-------- Exercise inputs

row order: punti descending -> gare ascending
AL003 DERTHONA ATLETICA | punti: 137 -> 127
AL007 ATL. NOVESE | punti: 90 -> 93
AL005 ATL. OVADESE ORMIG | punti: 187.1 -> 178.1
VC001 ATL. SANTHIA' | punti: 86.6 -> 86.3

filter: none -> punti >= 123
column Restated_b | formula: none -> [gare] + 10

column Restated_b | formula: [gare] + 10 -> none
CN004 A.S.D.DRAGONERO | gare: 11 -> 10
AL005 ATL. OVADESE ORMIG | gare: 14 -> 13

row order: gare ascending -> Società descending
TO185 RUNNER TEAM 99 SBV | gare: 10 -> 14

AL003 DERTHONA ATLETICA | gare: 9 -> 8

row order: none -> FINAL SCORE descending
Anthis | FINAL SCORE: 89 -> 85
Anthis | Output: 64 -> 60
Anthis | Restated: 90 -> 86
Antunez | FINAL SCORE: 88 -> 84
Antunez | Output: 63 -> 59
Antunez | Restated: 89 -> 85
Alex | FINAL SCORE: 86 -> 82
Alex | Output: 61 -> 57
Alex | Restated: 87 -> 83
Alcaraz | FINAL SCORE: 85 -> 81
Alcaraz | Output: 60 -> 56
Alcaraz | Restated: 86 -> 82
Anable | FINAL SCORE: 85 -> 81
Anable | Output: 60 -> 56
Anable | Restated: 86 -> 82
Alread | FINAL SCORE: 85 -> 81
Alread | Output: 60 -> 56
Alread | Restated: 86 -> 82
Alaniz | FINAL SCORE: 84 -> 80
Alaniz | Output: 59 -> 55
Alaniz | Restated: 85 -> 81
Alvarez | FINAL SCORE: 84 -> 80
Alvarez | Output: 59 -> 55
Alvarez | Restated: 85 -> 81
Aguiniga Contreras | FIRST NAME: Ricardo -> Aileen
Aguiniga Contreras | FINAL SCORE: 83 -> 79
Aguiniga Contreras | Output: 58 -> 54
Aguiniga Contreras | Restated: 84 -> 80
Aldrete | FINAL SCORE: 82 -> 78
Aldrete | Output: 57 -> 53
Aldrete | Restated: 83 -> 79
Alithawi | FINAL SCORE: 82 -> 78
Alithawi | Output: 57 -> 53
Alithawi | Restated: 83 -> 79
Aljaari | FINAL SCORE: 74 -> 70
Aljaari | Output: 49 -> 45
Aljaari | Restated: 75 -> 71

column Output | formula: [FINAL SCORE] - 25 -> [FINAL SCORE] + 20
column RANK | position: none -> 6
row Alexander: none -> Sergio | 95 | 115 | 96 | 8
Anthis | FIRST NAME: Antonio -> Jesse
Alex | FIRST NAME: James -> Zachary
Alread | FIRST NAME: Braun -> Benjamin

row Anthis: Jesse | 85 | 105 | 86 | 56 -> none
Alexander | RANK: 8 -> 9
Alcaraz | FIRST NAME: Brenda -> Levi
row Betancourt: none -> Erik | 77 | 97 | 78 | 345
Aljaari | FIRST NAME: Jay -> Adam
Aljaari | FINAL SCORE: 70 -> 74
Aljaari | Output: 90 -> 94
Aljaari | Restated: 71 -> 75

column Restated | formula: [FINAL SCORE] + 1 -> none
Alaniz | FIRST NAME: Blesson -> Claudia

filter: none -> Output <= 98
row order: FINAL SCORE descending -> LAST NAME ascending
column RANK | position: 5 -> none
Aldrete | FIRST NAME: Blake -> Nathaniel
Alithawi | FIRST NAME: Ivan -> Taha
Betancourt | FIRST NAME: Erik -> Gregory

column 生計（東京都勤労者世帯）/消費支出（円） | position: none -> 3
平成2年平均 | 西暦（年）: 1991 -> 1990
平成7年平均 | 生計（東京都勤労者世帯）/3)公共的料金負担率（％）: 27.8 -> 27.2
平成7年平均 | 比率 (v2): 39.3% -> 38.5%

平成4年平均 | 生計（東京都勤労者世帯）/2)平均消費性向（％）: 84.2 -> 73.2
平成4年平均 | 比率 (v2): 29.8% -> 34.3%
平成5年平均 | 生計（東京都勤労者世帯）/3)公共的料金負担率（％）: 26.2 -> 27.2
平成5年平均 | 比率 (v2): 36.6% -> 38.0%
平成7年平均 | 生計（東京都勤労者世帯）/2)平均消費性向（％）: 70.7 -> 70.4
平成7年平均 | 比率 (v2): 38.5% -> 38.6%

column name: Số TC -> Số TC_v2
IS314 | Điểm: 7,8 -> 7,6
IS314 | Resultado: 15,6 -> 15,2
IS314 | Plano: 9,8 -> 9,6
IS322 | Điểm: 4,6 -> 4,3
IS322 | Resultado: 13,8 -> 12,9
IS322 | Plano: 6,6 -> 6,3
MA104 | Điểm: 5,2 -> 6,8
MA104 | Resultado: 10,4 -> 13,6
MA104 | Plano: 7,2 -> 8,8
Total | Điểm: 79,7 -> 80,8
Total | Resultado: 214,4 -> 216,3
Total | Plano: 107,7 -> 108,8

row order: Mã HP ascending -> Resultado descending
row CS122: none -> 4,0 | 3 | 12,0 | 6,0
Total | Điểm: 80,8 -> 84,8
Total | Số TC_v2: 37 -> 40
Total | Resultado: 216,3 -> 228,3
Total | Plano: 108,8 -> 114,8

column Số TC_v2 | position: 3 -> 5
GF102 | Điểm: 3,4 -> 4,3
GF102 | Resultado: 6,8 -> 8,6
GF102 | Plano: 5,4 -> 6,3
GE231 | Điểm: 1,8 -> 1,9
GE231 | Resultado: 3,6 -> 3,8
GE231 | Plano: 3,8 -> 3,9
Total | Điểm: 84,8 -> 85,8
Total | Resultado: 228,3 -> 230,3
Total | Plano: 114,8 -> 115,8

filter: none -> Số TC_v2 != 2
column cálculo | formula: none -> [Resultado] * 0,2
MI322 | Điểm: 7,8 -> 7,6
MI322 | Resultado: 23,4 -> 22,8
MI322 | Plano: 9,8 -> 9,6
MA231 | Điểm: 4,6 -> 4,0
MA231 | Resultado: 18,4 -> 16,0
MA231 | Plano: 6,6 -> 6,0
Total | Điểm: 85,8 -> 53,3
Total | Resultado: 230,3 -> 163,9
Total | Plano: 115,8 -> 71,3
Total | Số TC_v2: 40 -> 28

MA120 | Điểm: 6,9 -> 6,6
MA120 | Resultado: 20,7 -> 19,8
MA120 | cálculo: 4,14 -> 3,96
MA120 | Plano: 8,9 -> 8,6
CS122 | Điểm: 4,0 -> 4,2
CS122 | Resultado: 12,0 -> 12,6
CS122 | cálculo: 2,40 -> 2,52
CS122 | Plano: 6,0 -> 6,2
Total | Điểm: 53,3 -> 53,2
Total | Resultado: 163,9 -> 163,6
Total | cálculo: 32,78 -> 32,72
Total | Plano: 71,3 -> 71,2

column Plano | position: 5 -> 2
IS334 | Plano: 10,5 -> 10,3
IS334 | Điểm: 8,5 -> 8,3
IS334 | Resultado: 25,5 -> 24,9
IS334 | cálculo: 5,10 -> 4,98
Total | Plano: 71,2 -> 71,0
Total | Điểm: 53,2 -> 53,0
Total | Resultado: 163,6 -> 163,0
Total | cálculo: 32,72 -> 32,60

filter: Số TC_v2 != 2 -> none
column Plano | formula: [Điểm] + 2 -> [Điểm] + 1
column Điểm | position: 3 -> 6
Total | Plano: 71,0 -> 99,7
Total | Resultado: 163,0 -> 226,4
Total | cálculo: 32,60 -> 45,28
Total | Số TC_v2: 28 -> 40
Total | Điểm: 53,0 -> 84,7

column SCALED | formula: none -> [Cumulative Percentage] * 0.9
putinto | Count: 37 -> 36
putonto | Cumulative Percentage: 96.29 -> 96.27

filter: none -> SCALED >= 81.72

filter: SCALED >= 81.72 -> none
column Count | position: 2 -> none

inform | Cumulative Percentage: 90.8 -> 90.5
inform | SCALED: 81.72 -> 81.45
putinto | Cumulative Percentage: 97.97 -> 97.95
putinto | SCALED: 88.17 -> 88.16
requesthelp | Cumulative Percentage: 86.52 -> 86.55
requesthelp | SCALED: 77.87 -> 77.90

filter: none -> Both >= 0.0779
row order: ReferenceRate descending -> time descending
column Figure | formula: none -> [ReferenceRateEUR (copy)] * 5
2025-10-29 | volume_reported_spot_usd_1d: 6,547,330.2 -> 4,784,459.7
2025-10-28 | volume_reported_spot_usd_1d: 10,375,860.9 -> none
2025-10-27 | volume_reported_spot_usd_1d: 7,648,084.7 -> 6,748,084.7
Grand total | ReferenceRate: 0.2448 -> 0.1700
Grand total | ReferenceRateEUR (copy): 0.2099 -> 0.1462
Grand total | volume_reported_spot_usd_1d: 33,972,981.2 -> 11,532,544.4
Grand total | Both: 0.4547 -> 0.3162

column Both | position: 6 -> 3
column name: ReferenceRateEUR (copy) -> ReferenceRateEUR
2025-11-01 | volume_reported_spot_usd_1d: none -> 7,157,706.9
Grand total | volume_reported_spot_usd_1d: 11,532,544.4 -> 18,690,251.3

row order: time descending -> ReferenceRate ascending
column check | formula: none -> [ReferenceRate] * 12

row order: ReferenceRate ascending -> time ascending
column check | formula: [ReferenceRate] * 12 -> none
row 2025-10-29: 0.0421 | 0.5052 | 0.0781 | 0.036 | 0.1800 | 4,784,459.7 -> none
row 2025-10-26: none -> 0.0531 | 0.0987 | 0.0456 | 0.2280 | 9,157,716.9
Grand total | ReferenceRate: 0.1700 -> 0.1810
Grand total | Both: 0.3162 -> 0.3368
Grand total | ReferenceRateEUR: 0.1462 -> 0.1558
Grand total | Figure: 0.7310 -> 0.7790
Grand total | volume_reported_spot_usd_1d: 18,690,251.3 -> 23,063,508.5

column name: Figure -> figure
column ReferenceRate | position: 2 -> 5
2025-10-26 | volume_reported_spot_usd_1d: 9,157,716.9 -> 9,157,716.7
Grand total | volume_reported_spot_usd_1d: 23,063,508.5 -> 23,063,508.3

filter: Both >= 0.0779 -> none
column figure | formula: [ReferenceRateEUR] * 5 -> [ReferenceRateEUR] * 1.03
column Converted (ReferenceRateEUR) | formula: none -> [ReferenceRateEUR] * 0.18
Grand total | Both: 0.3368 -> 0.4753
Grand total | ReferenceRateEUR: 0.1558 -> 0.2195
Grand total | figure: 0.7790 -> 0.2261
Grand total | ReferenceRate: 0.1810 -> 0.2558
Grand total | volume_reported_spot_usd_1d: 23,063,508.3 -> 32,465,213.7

----------------

# Work order
Look over the entries above. Copy every line that contains the word "Cumulative".

# Worked solution
column SCALED | formula: none -> [Cumulative Percentage] * 0.9
putonto | Cumulative Percentage: 96.29 -> 96.27
inform | Cumulative Percentage: 90.8 -> 90.5
putinto | Cumulative Percentage: 97.97 -> 97.95
requesthelp | Cumulative Percentage: 86.52 -> 86.55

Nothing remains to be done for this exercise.